• [TASK GOAL]: Without changing a word, copy every line of the listing below and leave out the images.

• [DATA PROVIDED]:
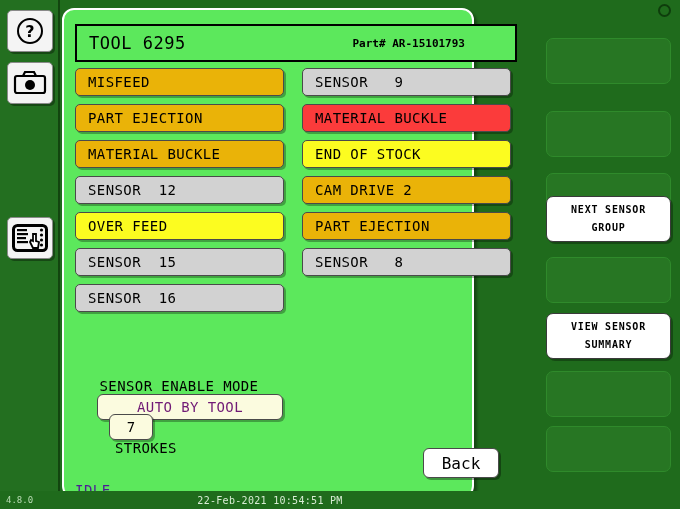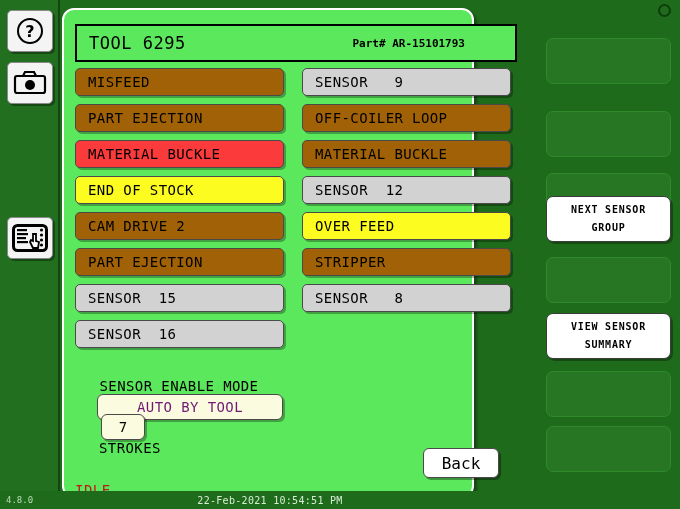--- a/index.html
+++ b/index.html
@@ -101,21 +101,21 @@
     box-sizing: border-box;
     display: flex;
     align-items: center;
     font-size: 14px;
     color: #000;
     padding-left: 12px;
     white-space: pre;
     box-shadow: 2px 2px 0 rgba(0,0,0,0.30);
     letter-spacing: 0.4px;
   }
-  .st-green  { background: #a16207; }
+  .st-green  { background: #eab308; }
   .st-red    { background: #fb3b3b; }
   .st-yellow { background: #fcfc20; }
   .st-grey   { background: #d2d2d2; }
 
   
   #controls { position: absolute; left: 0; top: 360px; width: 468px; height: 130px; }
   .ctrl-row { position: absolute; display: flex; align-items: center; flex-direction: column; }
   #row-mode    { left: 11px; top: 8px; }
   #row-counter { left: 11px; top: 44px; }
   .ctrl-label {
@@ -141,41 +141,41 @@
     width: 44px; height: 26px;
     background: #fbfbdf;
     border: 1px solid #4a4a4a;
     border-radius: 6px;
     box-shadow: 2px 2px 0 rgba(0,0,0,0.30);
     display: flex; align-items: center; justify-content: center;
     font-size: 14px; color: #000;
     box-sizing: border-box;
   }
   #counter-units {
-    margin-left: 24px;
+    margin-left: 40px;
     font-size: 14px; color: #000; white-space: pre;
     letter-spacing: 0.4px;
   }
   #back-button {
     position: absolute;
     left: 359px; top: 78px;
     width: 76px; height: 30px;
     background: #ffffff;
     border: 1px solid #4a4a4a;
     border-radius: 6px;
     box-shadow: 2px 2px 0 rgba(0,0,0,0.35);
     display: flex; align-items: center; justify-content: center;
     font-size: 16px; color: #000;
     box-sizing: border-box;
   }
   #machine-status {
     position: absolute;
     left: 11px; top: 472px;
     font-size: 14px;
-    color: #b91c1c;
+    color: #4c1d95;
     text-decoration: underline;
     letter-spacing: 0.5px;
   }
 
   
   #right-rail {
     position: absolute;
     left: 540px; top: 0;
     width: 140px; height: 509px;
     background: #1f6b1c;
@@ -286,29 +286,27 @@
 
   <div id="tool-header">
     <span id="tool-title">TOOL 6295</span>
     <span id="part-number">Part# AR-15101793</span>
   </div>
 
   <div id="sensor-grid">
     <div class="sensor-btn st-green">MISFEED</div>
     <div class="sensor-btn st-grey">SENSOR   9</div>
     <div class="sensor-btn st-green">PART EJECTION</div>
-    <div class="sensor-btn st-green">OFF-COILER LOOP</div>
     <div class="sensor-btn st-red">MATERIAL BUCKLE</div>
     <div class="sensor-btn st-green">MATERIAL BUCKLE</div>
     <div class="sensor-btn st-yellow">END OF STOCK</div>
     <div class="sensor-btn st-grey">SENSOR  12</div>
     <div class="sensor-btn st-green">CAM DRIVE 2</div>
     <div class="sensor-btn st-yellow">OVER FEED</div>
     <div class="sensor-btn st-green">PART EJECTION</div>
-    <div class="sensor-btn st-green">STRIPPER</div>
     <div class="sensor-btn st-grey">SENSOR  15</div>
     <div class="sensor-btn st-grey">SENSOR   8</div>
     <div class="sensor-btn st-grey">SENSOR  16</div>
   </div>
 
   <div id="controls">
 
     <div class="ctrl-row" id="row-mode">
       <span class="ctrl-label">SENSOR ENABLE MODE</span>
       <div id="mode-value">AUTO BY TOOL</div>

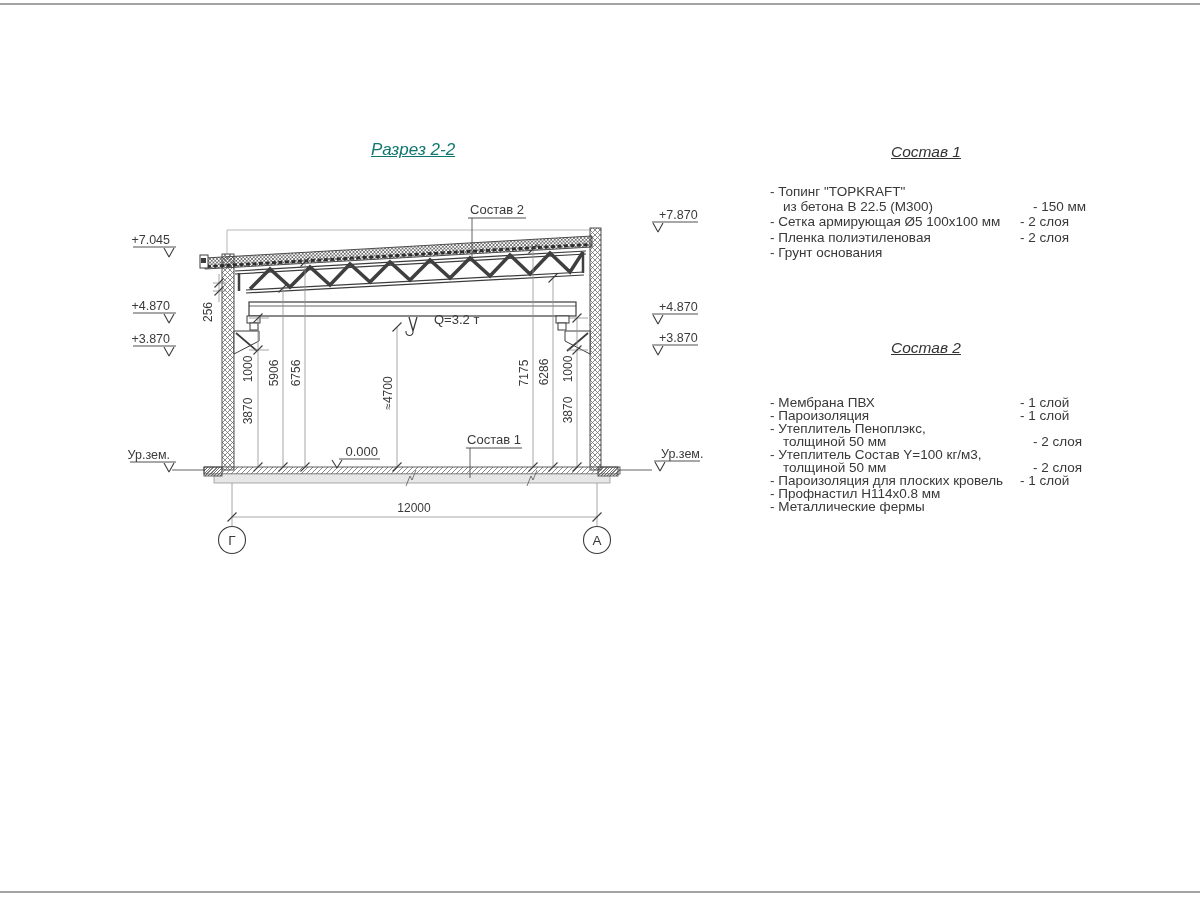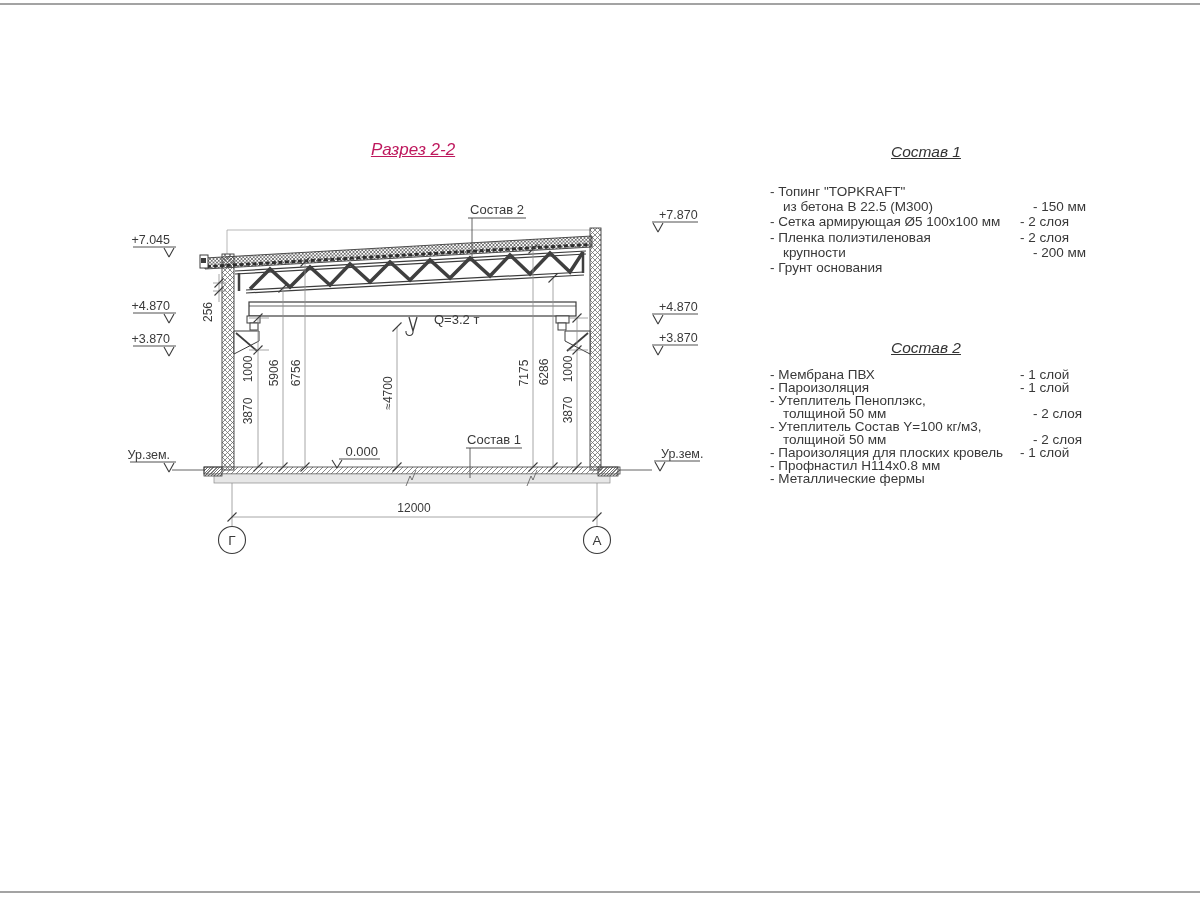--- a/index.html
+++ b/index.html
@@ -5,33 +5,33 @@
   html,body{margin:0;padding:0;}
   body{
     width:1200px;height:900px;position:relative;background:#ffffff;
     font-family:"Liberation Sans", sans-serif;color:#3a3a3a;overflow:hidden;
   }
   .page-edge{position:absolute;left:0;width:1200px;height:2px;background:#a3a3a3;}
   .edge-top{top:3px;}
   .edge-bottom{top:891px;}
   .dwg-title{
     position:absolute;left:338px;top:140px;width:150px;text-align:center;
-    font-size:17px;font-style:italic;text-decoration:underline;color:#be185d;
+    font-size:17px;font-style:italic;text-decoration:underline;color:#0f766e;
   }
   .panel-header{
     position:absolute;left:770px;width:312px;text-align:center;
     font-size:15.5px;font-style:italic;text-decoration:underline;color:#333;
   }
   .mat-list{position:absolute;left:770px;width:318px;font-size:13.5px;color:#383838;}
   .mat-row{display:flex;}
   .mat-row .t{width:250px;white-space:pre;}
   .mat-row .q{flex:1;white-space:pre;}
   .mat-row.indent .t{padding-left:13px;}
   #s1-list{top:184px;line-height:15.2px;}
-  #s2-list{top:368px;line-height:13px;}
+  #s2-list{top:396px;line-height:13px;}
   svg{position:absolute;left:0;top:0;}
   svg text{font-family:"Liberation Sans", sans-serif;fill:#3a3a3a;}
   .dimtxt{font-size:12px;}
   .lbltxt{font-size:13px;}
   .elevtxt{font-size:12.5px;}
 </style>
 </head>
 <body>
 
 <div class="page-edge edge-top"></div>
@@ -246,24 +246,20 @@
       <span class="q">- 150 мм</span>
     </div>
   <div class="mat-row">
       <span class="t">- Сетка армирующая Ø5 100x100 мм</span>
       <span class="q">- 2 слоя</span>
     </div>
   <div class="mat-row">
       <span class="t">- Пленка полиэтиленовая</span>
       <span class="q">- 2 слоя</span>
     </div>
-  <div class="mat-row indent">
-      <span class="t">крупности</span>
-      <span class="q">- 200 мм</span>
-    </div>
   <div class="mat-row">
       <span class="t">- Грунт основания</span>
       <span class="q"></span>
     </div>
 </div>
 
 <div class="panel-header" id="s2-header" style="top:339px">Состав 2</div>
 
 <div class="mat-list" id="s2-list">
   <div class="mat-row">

• [YOUR RESPONSE]:
--- a/index.html
+++ b/index.html
@@ -101,21 +101,21 @@
     box-sizing: border-box;
     display: flex;
     align-items: center;
     font-size: 14px;
     color: #000;
     padding-left: 12px;
     white-space: pre;
     box-shadow: 2px 2px 0 rgba(0,0,0,0.30);
     letter-spacing: 0.4px;
   }
-  .st-green  { background: #a16207; }
+  .st-green  { background: #eab308; }
   .st-red    { background: #fb3b3b; }
   .st-yellow { background: #fcfc20; }
   .st-grey   { background: #d2d2d2; }
 
   
   #controls { position: absolute; left: 0; top: 360px; width: 468px; height: 130px; }
   .ctrl-row { position: absolute; display: flex; align-items: center; flex-direction: column; }
   #row-mode    { left: 11px; top: 8px; }
   #row-counter { left: 11px; top: 44px; }
   .ctrl-label {
@@ -141,41 +141,41 @@
     width: 44px; height: 26px;
     background: #fbfbdf;
     border: 1px solid #4a4a4a;
     border-radius: 6px;
     box-shadow: 2px 2px 0 rgba(0,0,0,0.30);
     display: flex; align-items: center; justify-content: center;
     font-size: 14px; color: #000;
     box-sizing: border-box;
   }
   #counter-units {
-    margin-left: 24px;
+    margin-left: 40px;
     font-size: 14px; color: #000; white-space: pre;
     letter-spacing: 0.4px;
   }
   #back-button {
     position: absolute;
     left: 359px; top: 78px;
     width: 76px; height: 30px;
     background: #ffffff;
     border: 1px solid #4a4a4a;
     border-radius: 6px;
     box-shadow: 2px 2px 0 rgba(0,0,0,0.35);
     display: flex; align-items: center; justify-content: center;
     font-size: 16px; color: #000;
     box-sizing: border-box;
   }
   #machine-status {
     position: absolute;
     left: 11px; top: 472px;
     font-size: 14px;
-    color: #b91c1c;
+    color: #4c1d95;
     text-decoration: underline;
     letter-spacing: 0.5px;
   }
 
   
   #right-rail {
     position: absolute;
     left: 540px; top: 0;
     width: 140px; height: 509px;
     background: #1f6b1c;
@@ -286,29 +286,27 @@
 
   <div id="tool-header">
     <span id="tool-title">TOOL 6295</span>
     <span id="part-number">Part# AR-15101793</span>
   </div>
 
   <div id="sensor-grid">
     <div class="sensor-btn st-green">MISFEED</div>
     <div class="sensor-btn st-grey">SENSOR   9</div>
     <div class="sensor-btn st-green">PART EJECTION</div>
-    <div class="sensor-btn st-green">OFF-COILER LOOP</div>
     <div class="sensor-btn st-red">MATERIAL BUCKLE</div>
     <div class="sensor-btn st-green">MATERIAL BUCKLE</div>
     <div class="sensor-btn st-yellow">END OF STOCK</div>
     <div class="sensor-btn st-grey">SENSOR  12</div>
     <div class="sensor-btn st-green">CAM DRIVE 2</div>
     <div class="sensor-btn st-yellow">OVER FEED</div>
     <div class="sensor-btn st-green">PART EJECTION</div>
-    <div class="sensor-btn st-green">STRIPPER</div>
     <div class="sensor-btn st-grey">SENSOR  15</div>
     <div class="sensor-btn st-grey">SENSOR   8</div>
     <div class="sensor-btn st-grey">SENSOR  16</div>
   </div>
 
   <div id="controls">
 
     <div class="ctrl-row" id="row-mode">
       <span class="ctrl-label">SENSOR ENABLE MODE</span>
       <div id="mode-value">AUTO BY TOOL</div>

--- a/index.html
+++ b/index.html
@@ -5,33 +5,33 @@
   html,body{margin:0;padding:0;}
   body{
     width:1200px;height:900px;position:relative;background:#ffffff;
     font-family:"Liberation Sans", sans-serif;color:#3a3a3a;overflow:hidden;
   }
   .page-edge{position:absolute;left:0;width:1200px;height:2px;background:#a3a3a3;}
   .edge-top{top:3px;}
   .edge-bottom{top:891px;}
   .dwg-title{
     position:absolute;left:338px;top:140px;width:150px;text-align:center;
-    font-size:17px;font-style:italic;text-decoration:underline;color:#be185d;
+    font-size:17px;font-style:italic;text-decoration:underline;color:#0f766e;
   }
   .panel-header{
     position:absolute;left:770px;width:312px;text-align:center;
     font-size:15.5px;font-style:italic;text-decoration:underline;color:#333;
   }
   .mat-list{position:absolute;left:770px;width:318px;font-size:13.5px;color:#383838;}
   .mat-row{display:flex;}
   .mat-row .t{width:250px;white-space:pre;}
   .mat-row .q{flex:1;white-space:pre;}
   .mat-row.indent .t{padding-left:13px;}
   #s1-list{top:184px;line-height:15.2px;}
-  #s2-list{top:368px;line-height:13px;}
+  #s2-list{top:396px;line-height:13px;}
   svg{position:absolute;left:0;top:0;}
   svg text{font-family:"Liberation Sans", sans-serif;fill:#3a3a3a;}
   .dimtxt{font-size:12px;}
   .lbltxt{font-size:13px;}
   .elevtxt{font-size:12.5px;}
 </style>
 </head>
 <body>
 
 <div class="page-edge edge-top"></div>
@@ -246,24 +246,20 @@
       <span class="q">- 150 мм</span>
     </div>
   <div class="mat-row">
       <span class="t">- Сетка армирующая Ø5 100x100 мм</span>
       <span class="q">- 2 слоя</span>
     </div>
   <div class="mat-row">
       <span class="t">- Пленка полиэтиленовая</span>
       <span class="q">- 2 слоя</span>
     </div>
-  <div class="mat-row indent">
-      <span class="t">крупности</span>
-      <span class="q">- 200 мм</span>
-    </div>
   <div class="mat-row">
       <span class="t">- Грунт основания</span>
       <span class="q"></span>
     </div>
 </div>
 
 <div class="panel-header" id="s2-header" style="top:339px">Состав 2</div>
 
 <div class="mat-list" id="s2-list">
   <div class="mat-row">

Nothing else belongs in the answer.